In some bank, the time it takes from the moment a customer arrives until a clerk is available is distributed normally with $\mu=15,\sigma=2$

a. What's the probability for the next client to wait more than 18 minutes?

b. What's the prob. that the average waiting time of the next 100 customers will be greater than 15.1 minutes (assuming that the waiting times are independent)

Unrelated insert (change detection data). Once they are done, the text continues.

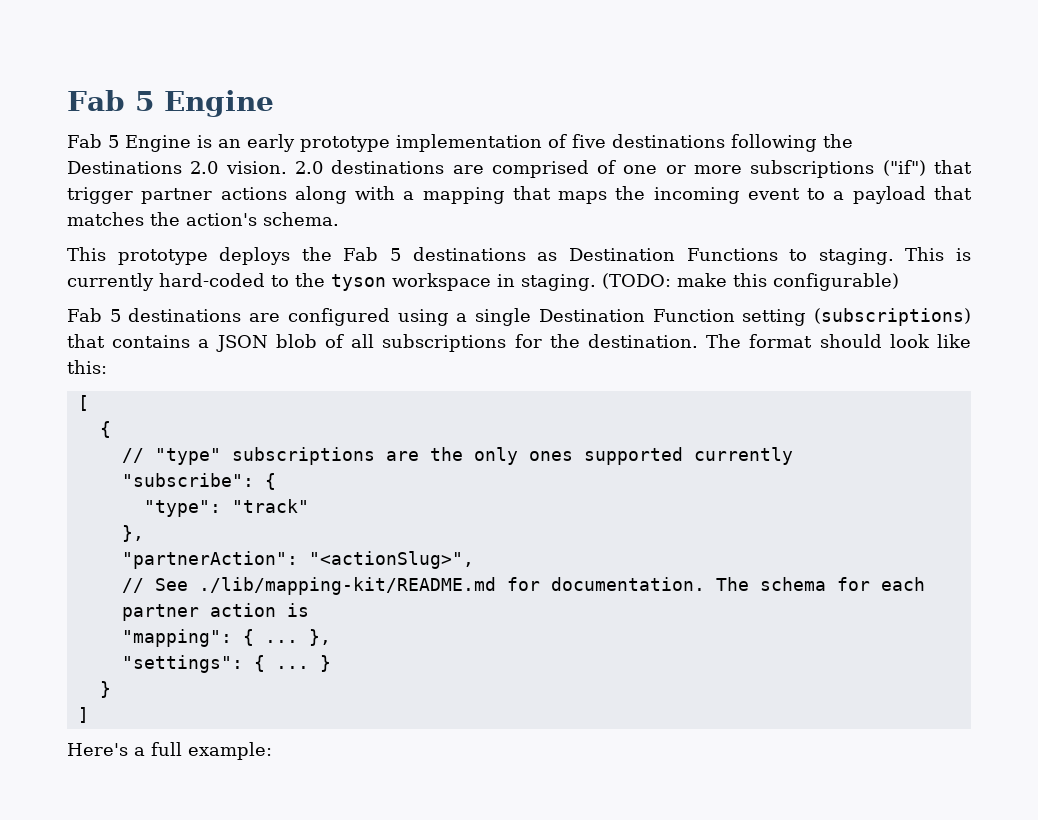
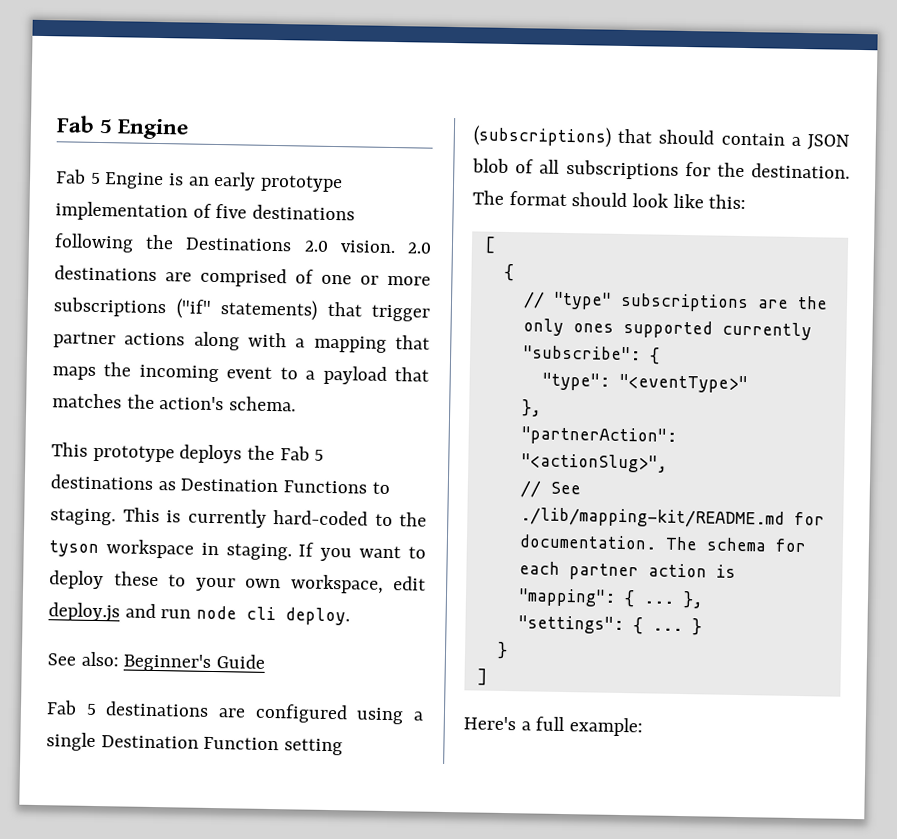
- 2.0 destinations are comprised of one or more subscriptions ("if") that trigger partner actions along with a mapping that maps the incoming event to a payload that matches the action's schema.
+ 2.0 destinations are comprised of one or more subscriptions ("if" statements) that trigger partner actions along with a mapping that maps the incoming event to a payload that matches the action's schema.
- (TODO: make this configurable)
+ If you want to deploy these to your own workspace, edit deploy.js and run node cli deploy.
+ See also: Beginner's Guide
- Fab 5 destinations are configured using a single Destination Function setting (subscriptions) that contains a JSON blob of all subscriptions for the destination.
+ Fab 5 destinations are configured using a single Destination Function setting (subscriptions) that should contain a JSON blob of all subscriptions for the destination.
- "type": "track"
+ "type": "<eventType>"

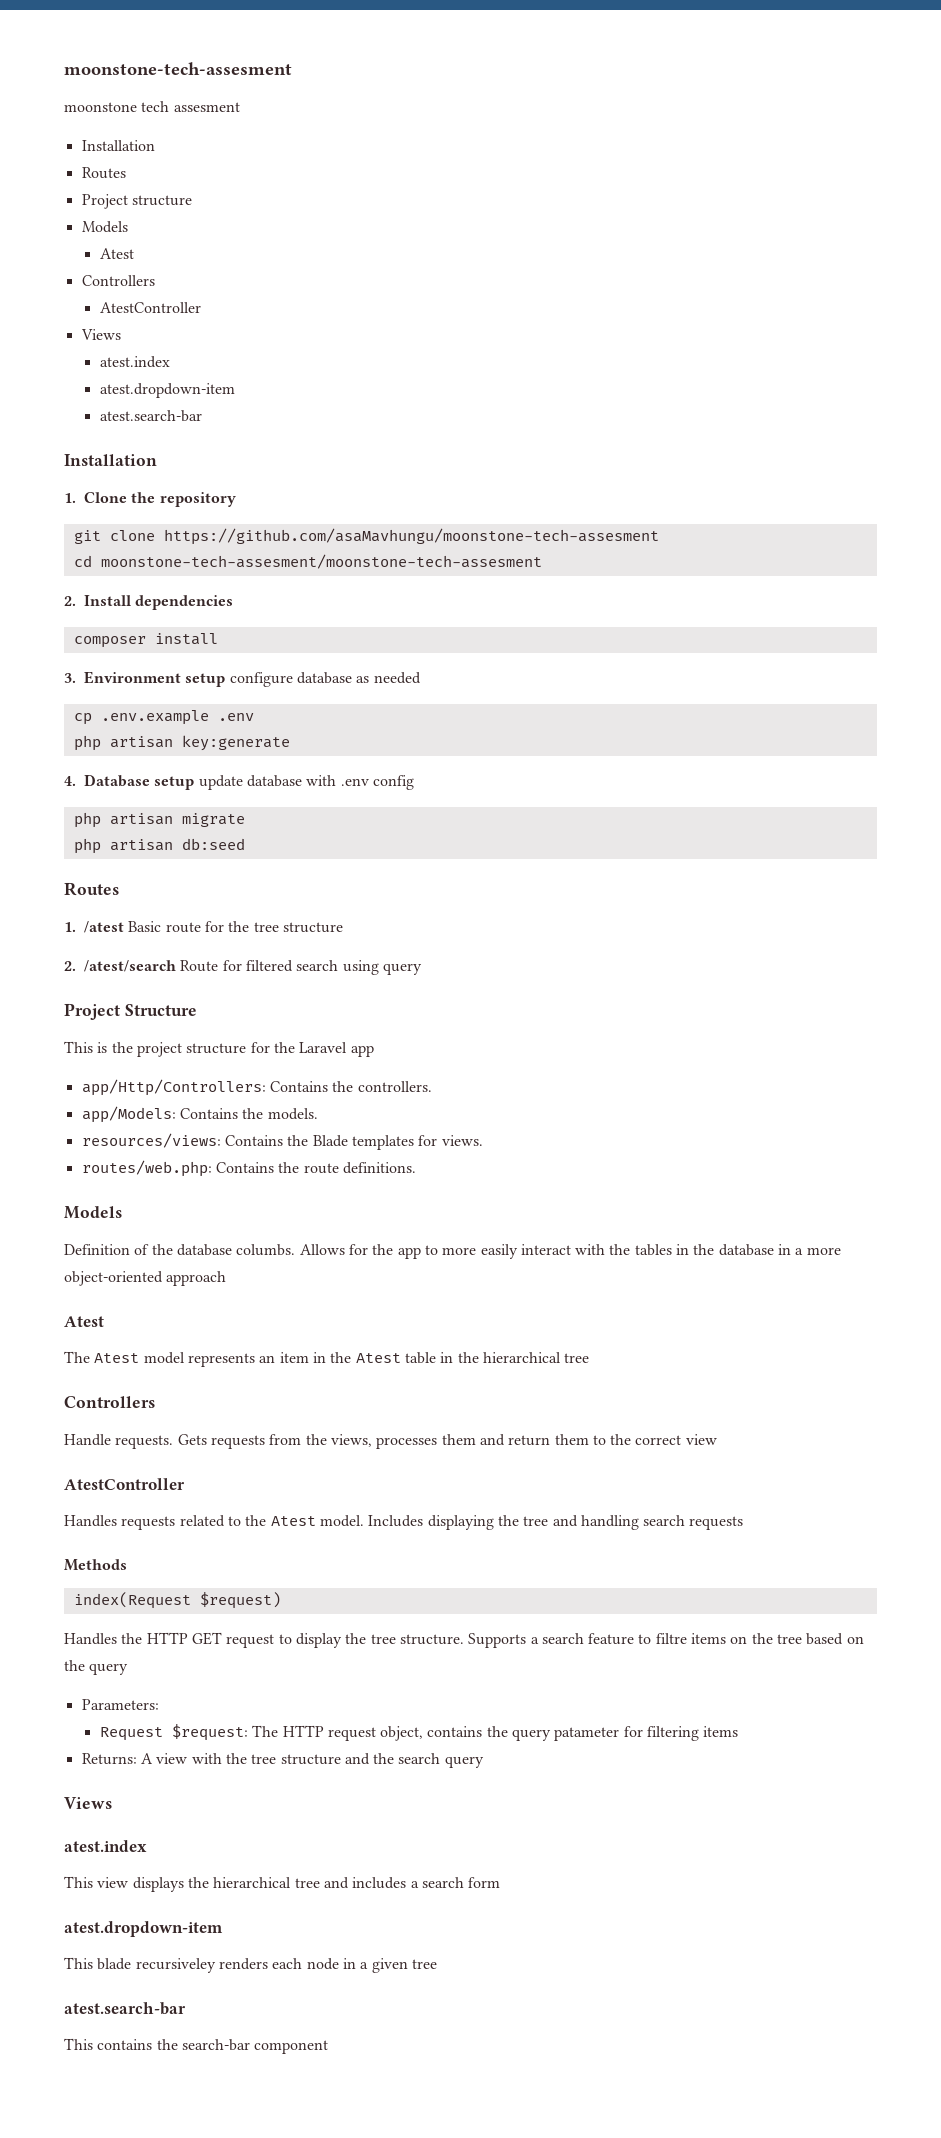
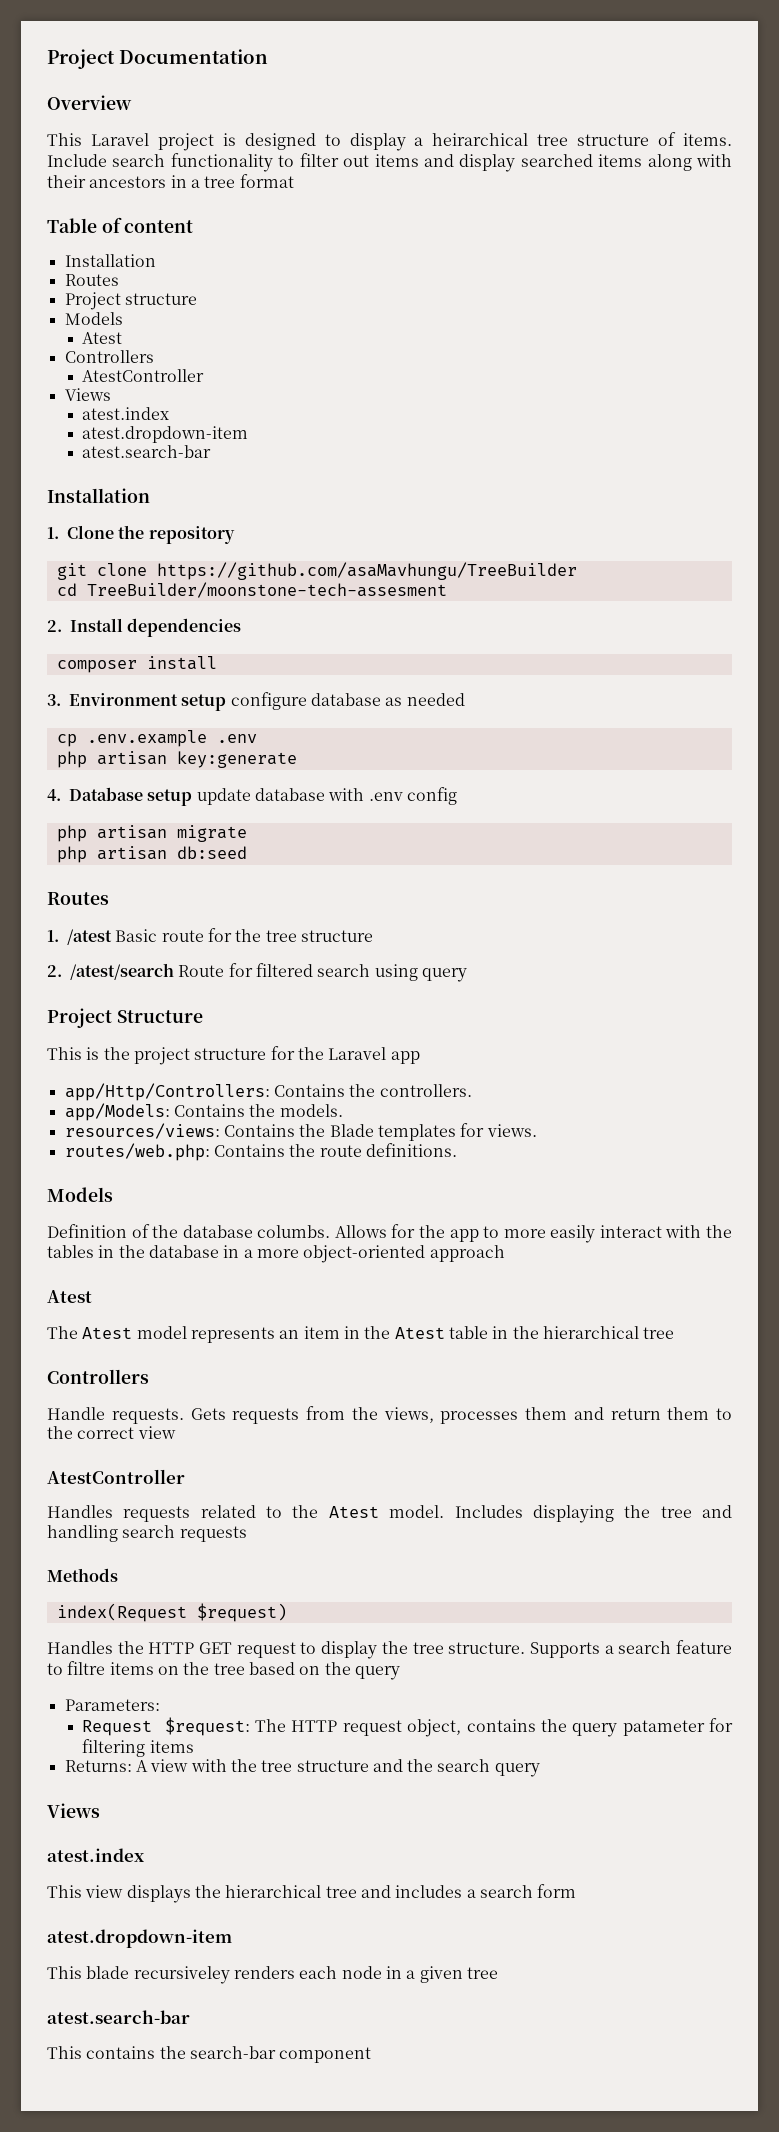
- moonstone-tech-assesment
- moonstone tech assesment
+ Project Documentation
+ Overview
+ This Laravel project is designed to display a heirarchical tree structure of items. Include search functionality to filter out items and display searched items along with their ancestors in a tree format
+ Table of content
- git clone https://github.com/asaMavhungu/moonstone-tech-assesment
+ git clone https://github.com/asaMavhungu/TreeBuilder
- cd moonstone-tech-assesment/moonstone-tech-assesment
+ cd TreeBuilder/moonstone-tech-assesment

c. The bank management hired a new manager for customer service and he claims that since he arrived at this job, the time it takes to be treated by a clerk decreased. To check his claim he measured the waiting time of 30 random customers and got an average of 14.3 minutes. Assuming that the s.d. hasn't changed - Check if his claim is true, with confidence level of a=0.1.

My answer

a. P(X>18)=(normalizing) P(Z>1.5)=0.0668

b. $P(\bar X>15.1)=P(Z>0.5)=0.3085$

c. $H_0:\mu=15, H_A:\mu<15$ so $CI=(-\infty,15-Z_0.99 \frac 2{\sqrt{30}}]=(-\infty,14.15]$ but 14.13<14.15 so H_0 is true and not rejected.

Also calculating the p-value: $P_{H_0}(\bar X<14.3)=P(Z<-1.91)=0.0281>0.01 $therefore $H_0$ is not rejected.

Since this is the first time I've been doing it on my own I'd love if someone take a look, and confirm that it's correct (or not?)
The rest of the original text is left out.